Identify and pull out each line of the entries in which "text" occurs.

(Saved entries)
- - - - - - -

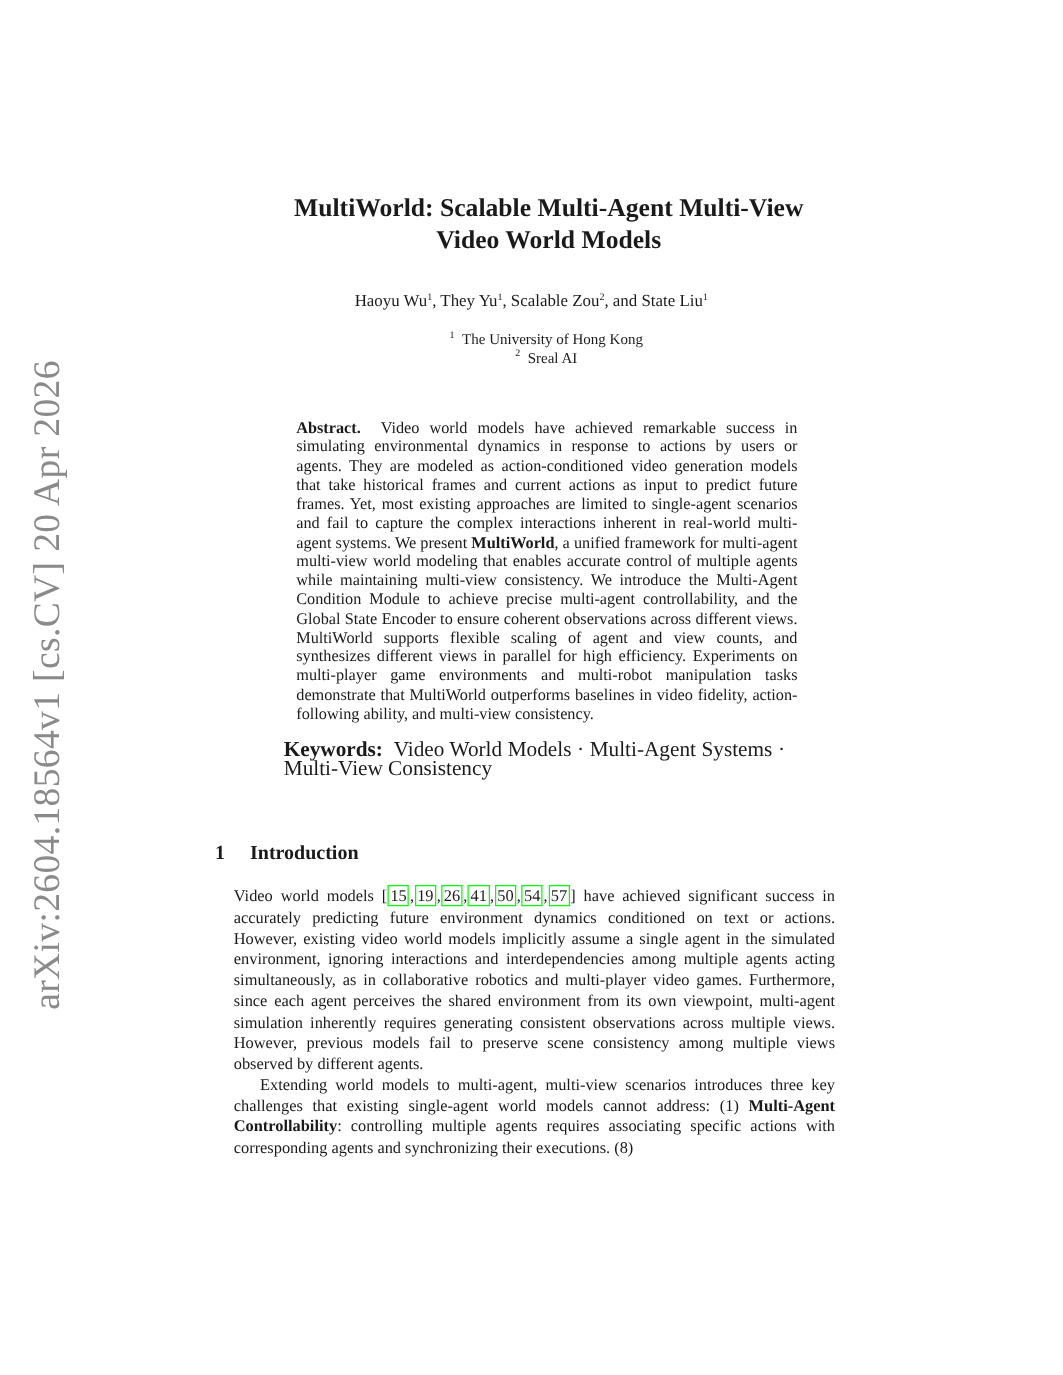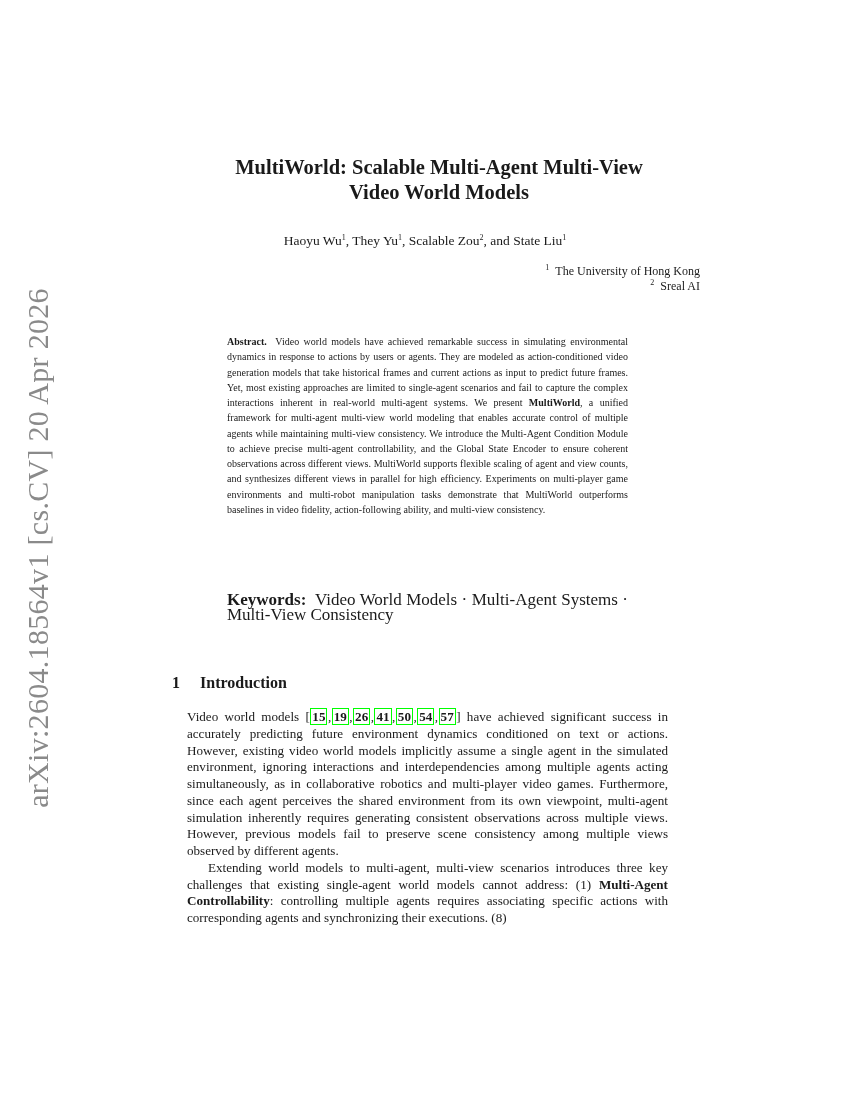--- a/index.html
+++ b/index.html
@@ -12,7 +12,7 @@
   .title { position: absolute; left: 164px; width: 550px; top: 155px; text-align: center;
       font-weight: bold; font-size: 20.5px; line-height: 25px; }
   .authors { position: absolute; left: 150px; width: 550px; top: 233px; text-align: center; font-size: 13.5px; }
-  .aff { position: absolute; left: 150px; width: 550px; text-align: right; font-size: 12px; }
+  .aff { position: absolute; left: 162px; width: 550px; text-align: center; font-size: 12px; }
   .aff1 { top: 264px; } .aff2 { top: 279px; }
   sup { font-size: 8px; line-height: 0; vertical-align: 5px; }
   .abstract { position: absolute; left: 227px; width: 401px; top: 334px; font-size: 10px;

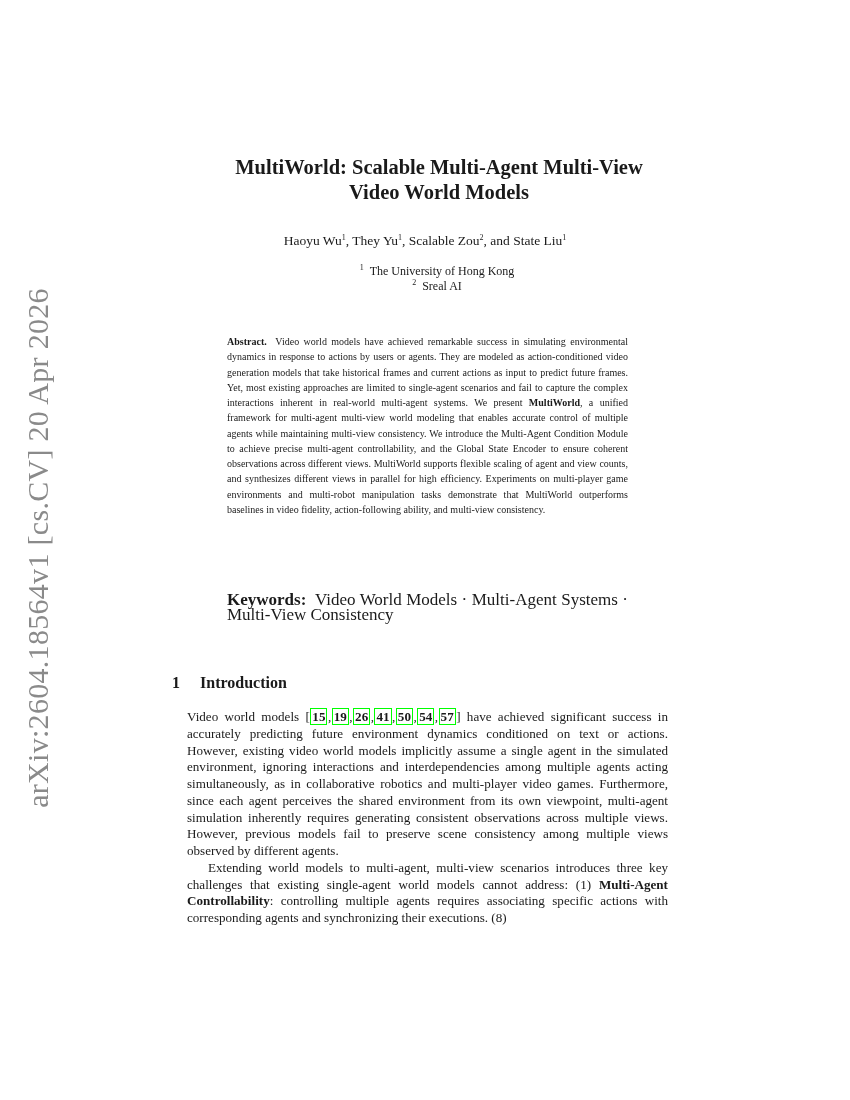--- a/index.html
+++ b/index.html
@@ -15,7 +15,7 @@
   .aff { position: absolute; left: 162px; width: 550px; text-align: center; font-size: 12px; }
   .aff1 { top: 264px; } .aff2 { top: 279px; }
   sup { font-size: 8px; line-height: 0; vertical-align: 5px; }
-  .abstract { position: absolute; left: 227px; width: 401px; top: 334px; font-size: 10px;
+  .abstract { position: absolute; left: 237px; width: 401px; top: 334px; font-size: 13px;
       line-height: 15.25px; text-align: justify; hyphens: manual; }
   .keywords { position: absolute; left: 227px; width: 401px; top: 592px; font-size: 17px;
       line-height: 15.25px; text-align: justify; }

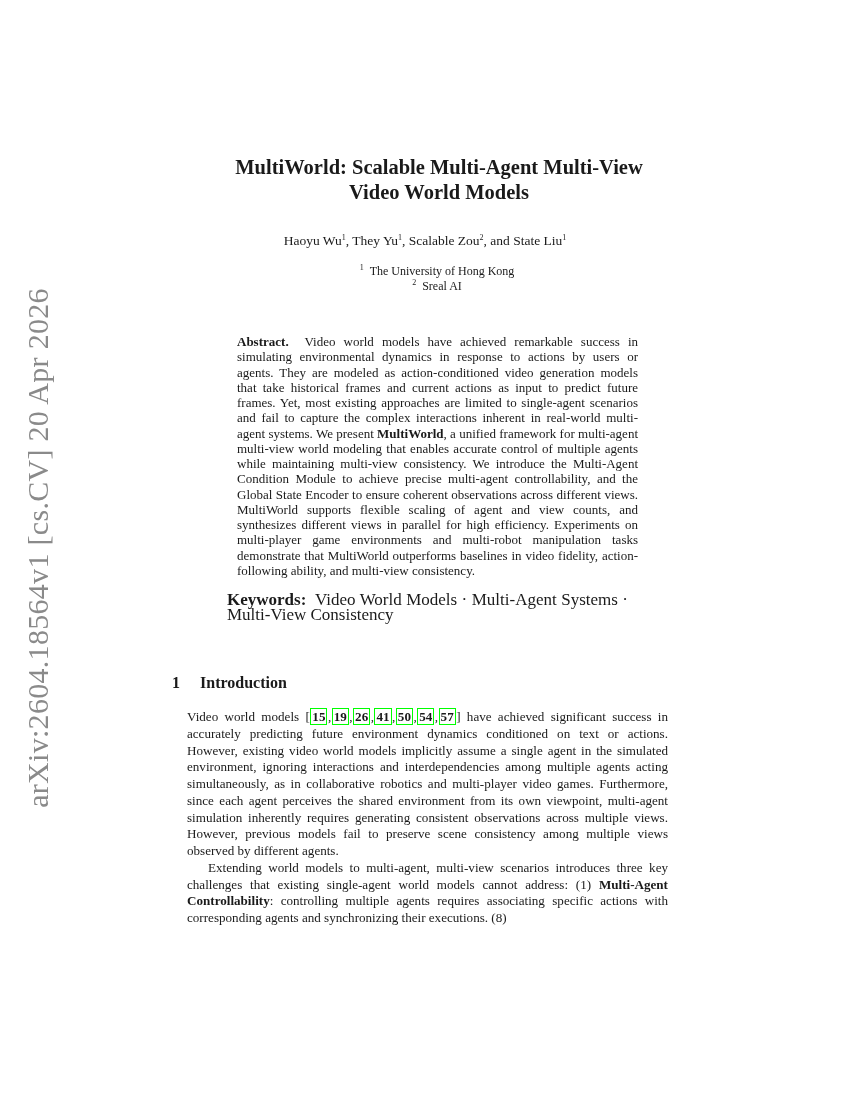--- a/index.html
+++ b/index.html
@@ -25,7 +25,7 @@
       line-height: 16.75px; text-align: justify; }
   .body p { margin: 0; }
   .body p.indent { text-indent: 21px; }
-  .cite { border: 1px solid #00ff00; padding: 0 1px; margin: 0 0.5px; font-weight: bold; }
+  .cite { border: 1px solid #00ff00; padding: 0 1px; margin: 0 0.5px; }
   b { font-weight: bold; }
 </style>
 </head>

- - - - - - -

• _EXERCISE RESULT_
   .title { position: absolute; left: 164px; width: 550px; top: 155px; text-align: center;
   .authors { position: absolute; left: 150px; width: 550px; top: 233px; text-align: center; font-size: 13.5px; }
-  .aff { position: absolute; left: 150px; width: 550px; text-align: right; font-size: 12px; }
+  .aff { position: absolute; left: 162px; width: 550px; text-align: center; font-size: 12px; }
   .aff { position: absolute; left: 162px; width: 550px; text-align: center; font-size: 12px; }
       line-height: 15.25px; text-align: justify; hyphens: manual; }
       line-height: 15.25px; text-align: justify; }
       line-height: 16.75px; text-align: justify; }
   .body p.indent { text-indent: 21px; }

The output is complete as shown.